Jeff Schueler is an experimental particle physicist specializing in improving particle detector performance through advanced machine learning techniques. Born and raised in the Seattle area, he earned his Bachelor’s degrees in Mathematics and Physics at the University of Washington.

After graduating, Jeff served as a New York City Teaching Fellow at Maspeth High School in Queens, NY. As the school’s first physics teacher, he built up the laboratory and curriculum from the ground up, introducing AP Physics C in his second year and mentoring students in experimental design and scientific reasoning.

Jeff then moved to Honolulu to pursue graduate studies at the University of Hawaiʻi at Mānoa, where he worked under Dr. Sven Vahsen investigating beam-induced neutron backgrounds at the Belle II experiment and worked on gas Time Projection Chamber (TPC) research and development. In his third year, he lived onsite at KEK in Tsukuba, Japan, and led the commissioning efforts of systems of shoebox-sized TPCs that remain in use to this day.

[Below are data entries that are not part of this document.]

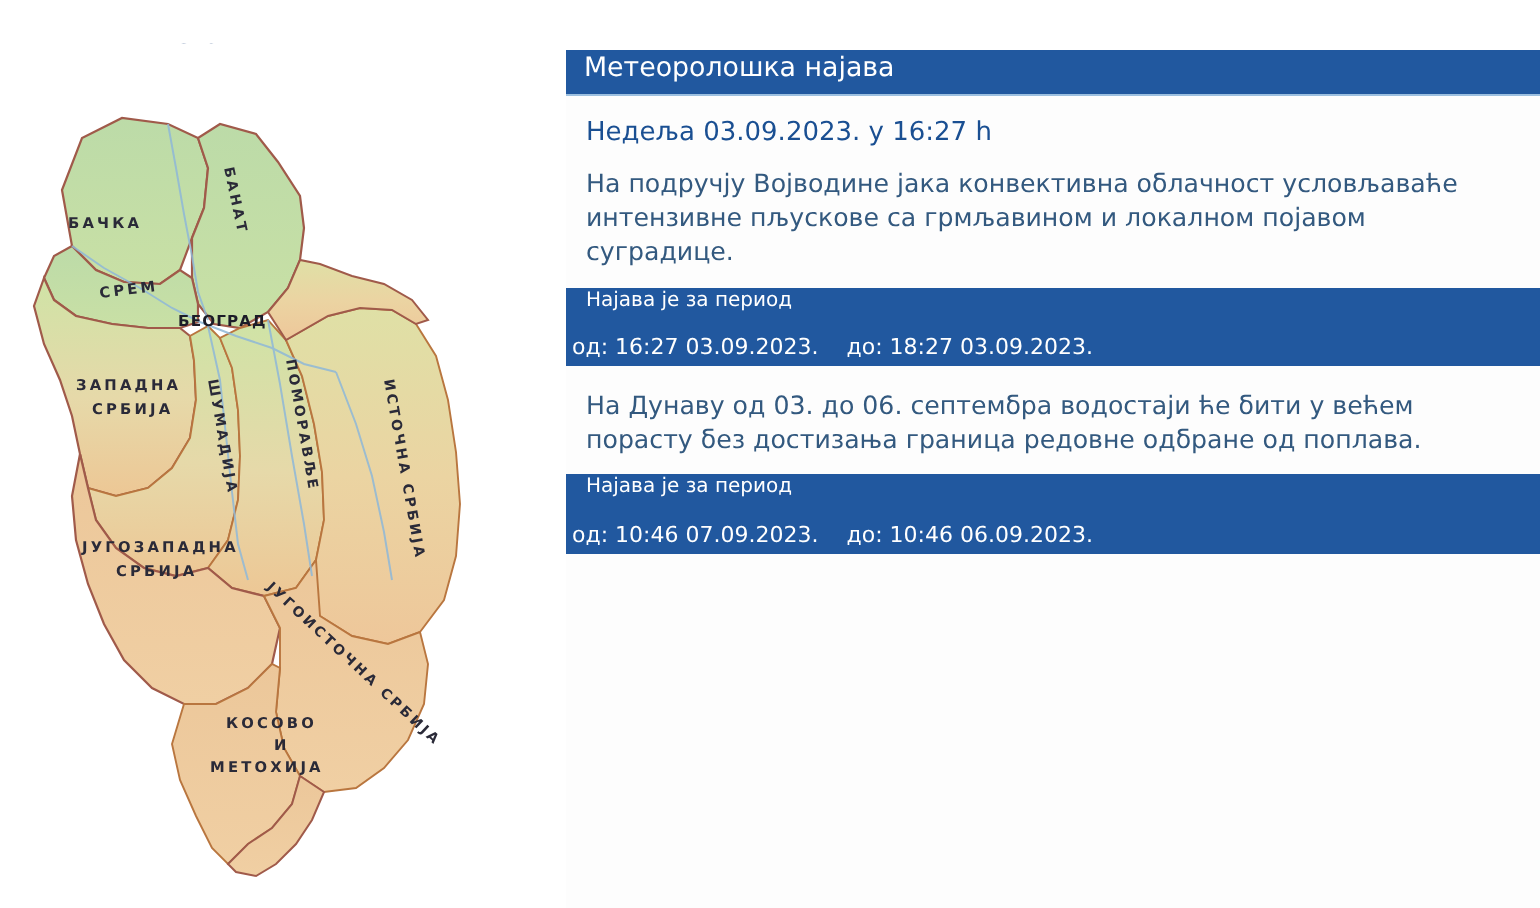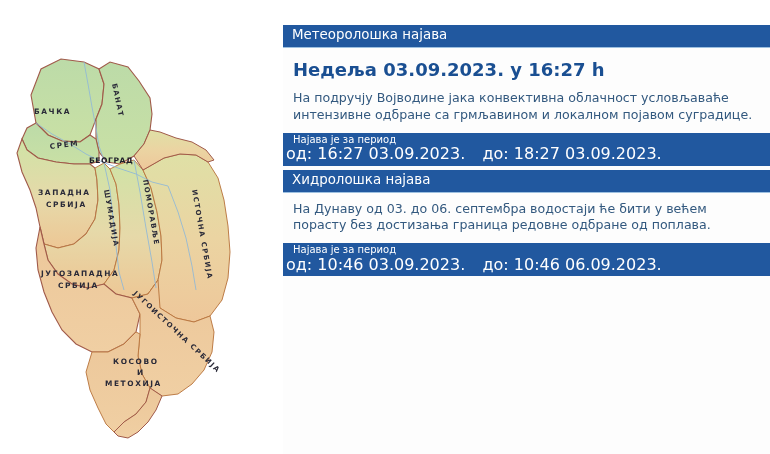--- a/index.html
+++ b/index.html
@@ -71,8 +71,8 @@
 
   .subhead {
     color: #1a4f92;
-    font-size: 18px;
-    font-weight: bold;
+    font-size: 13px;
+    font-weight: normal;
     padding: 11px 0 2px 10px;
     line-height: 1.2;
   }

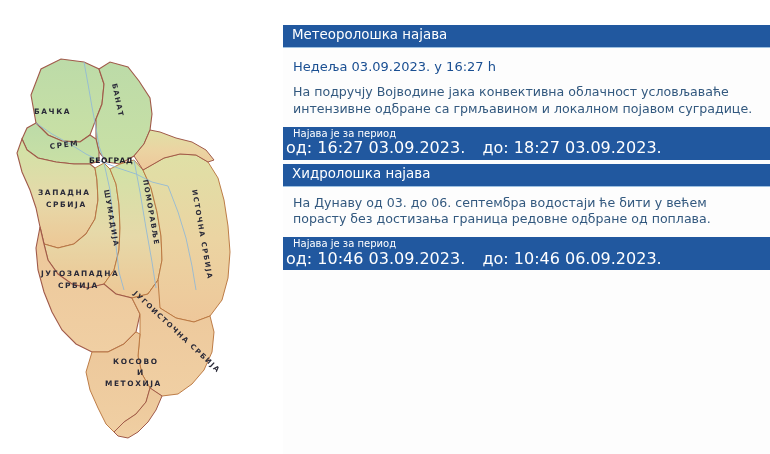--- a/index.html
+++ b/index.html
@@ -263,7 +263,7 @@
     <div class="subhead">Недеља 03.09.2023. у 16:27 h</div>
 
     <div class="body-text">
-      <p>На подручју Војводине јака конвективна облачност условљаваће интензивне одбране са грмљавином и локалном појавом суградице.</p>
+      <p>На подручју Војводине јака конвективна облачност условљаваће интензивне пљускове са грмљавином и локалном појавом суградице.</p>
     </div>
 
     <div class="spacer-sm"></div>

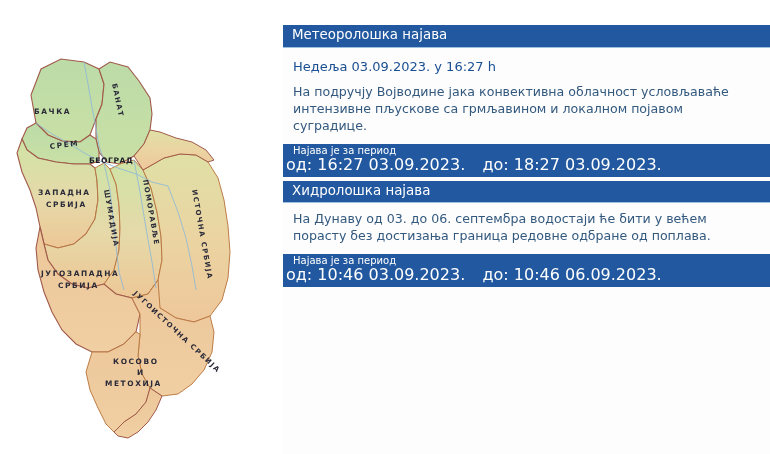--- a/index.html
+++ b/index.html
@@ -98,10 +98,11 @@
     display: block;
   }
   .period-bar .p-range {
-    font-size: 16px;
+    font-size: 11px;
     display: block;
     padding-left: 1px;
     white-space: nowrap;
+    margin-top: 12px;
   }
   .period-bar .p-range .gap { display:inline-block; width: 7px; }
 

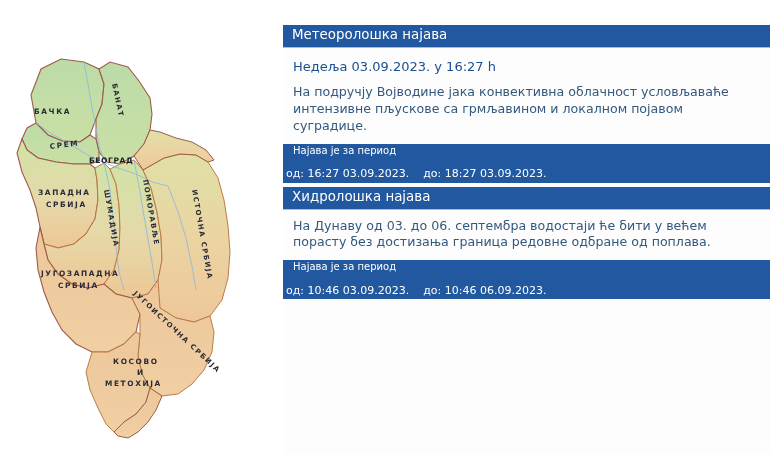--- a/index.html
+++ b/index.html
@@ -282,7 +282,6 @@
 
     <div class="spacer-xs"></div>
 
-    <div class="section-head">Хидролошка најава</div>
 
     <div class="body-text">
       <p>На Дунаву од 03. до 06. септембра водостаји ће бити у већем порасту без достизања граница редовне одбране од поплава.</p>

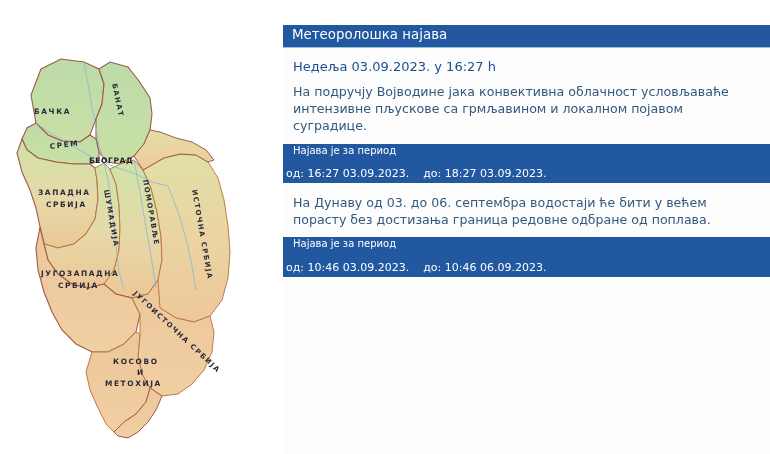--- a/index.html
+++ b/index.html
@@ -294,7 +294,7 @@
       <span class="p-title">Најава је за период</span>
       <span class="p-range">
         <span>од:</span>
-        <span>10:46 03.09.2023.</span>
+        <span>10:46 07.09.2023.</span>
         <span class="gap"></span>
         <span>до:</span>
         <span>10:46 06.09.2023.</span>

In the final year of his PhD, Jeff spearheaded the application of deep learning to enhance particle identification and directional reconstruction in gas TPCs. He developed a custom ResNet architecture that demonstrated, for the first time, vector-directional head/tail reconstruction of sub-10 keV nuclear recoils on real data—an important milestone toward competitive directional dark matter detectors.

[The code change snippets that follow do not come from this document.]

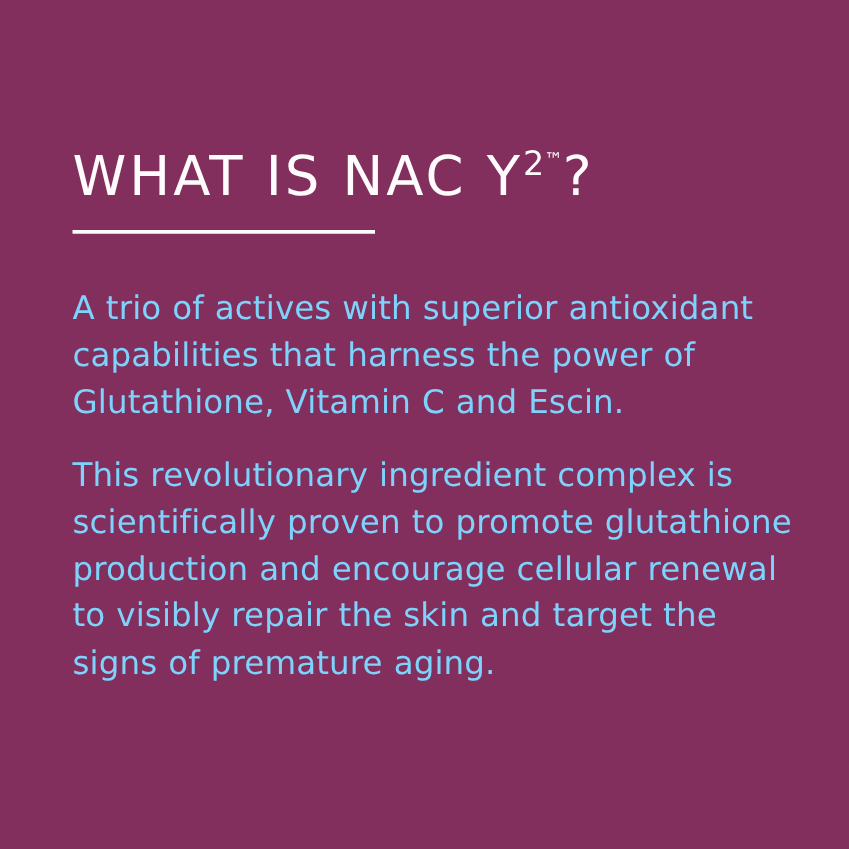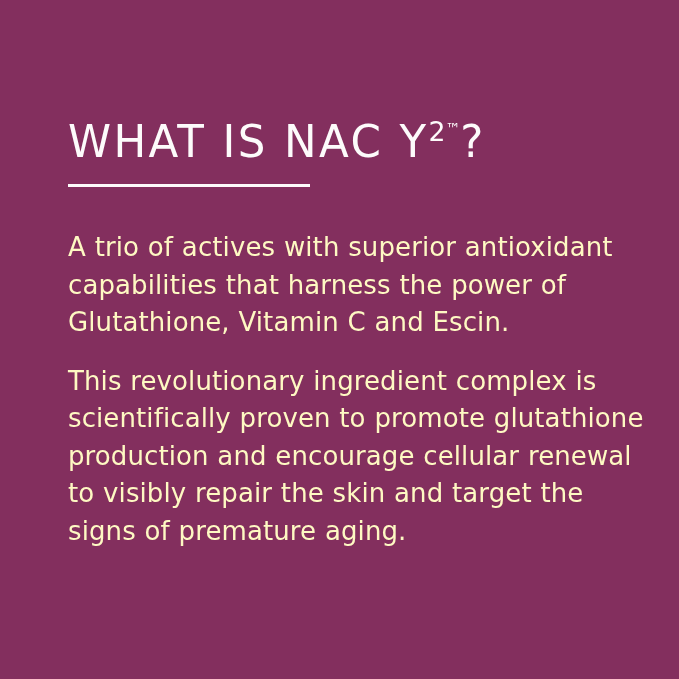--- a/index.html
+++ b/index.html
@@ -26,7 +26,7 @@
 
   #content {
     position: absolute;
-    left: 68px;
+    left: 58px;
     top: 118px;
     width: 580px;
   }

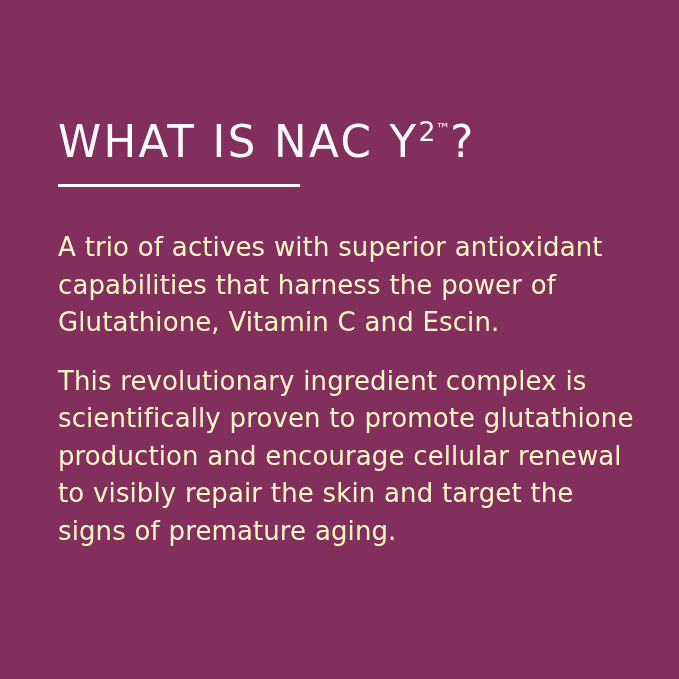--- a/index.html
+++ b/index.html
@@ -92,7 +92,7 @@
     font-size: 26px;
     font-weight: 400;
     line-height: 37.5px;
-    color: #fef9c3;
+    color: #7dd3fc;
     margin: 0 0 21px 0;
     letter-spacing: 0.1px;
     word-spacing: 0.4px;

Jeff received his PhD in 2022 and joined the University of New Mexico in early 2023 as a postdoctoral researcher in Dr. Dinesh Loomba’s research group, working on the MIGDAL experiment. The MIGDAL experiment is a rare event search experiment which aims to observe and characterize the Migdal effect in nuclear scattering for the first time. Early in his tenure, Jeff conceived the idea of applying object detection as a way to employ machine learning training on real data for rare event search experiments where the rare event signal is a composite composed of commonly observed species. He has since successfully demonstrated this idea in the MIGDAL experiment through the development of an end-to-end YOLOv8-based pipeline that he trained on real data to automate the experiment’s search for the Migdal effect. This work and its accompanying software are published in PRD.

His current research interests are generally related to narrowing sim-to-real gaps in particle physics experiments. This includes implementing techniques for data-driven training like those he introduced to MIGDAL, improving detector simulations with data-driven generative AI, and label-free inference. He is also interested in leveraging ML at the front end for rare event search experiments.

In his spare time, Jeff enjoys crossword puzzles, running, reading, boardgames, PC building, retro video games, cooking, hiking, and rock climbing. He is also a certified hydro homie!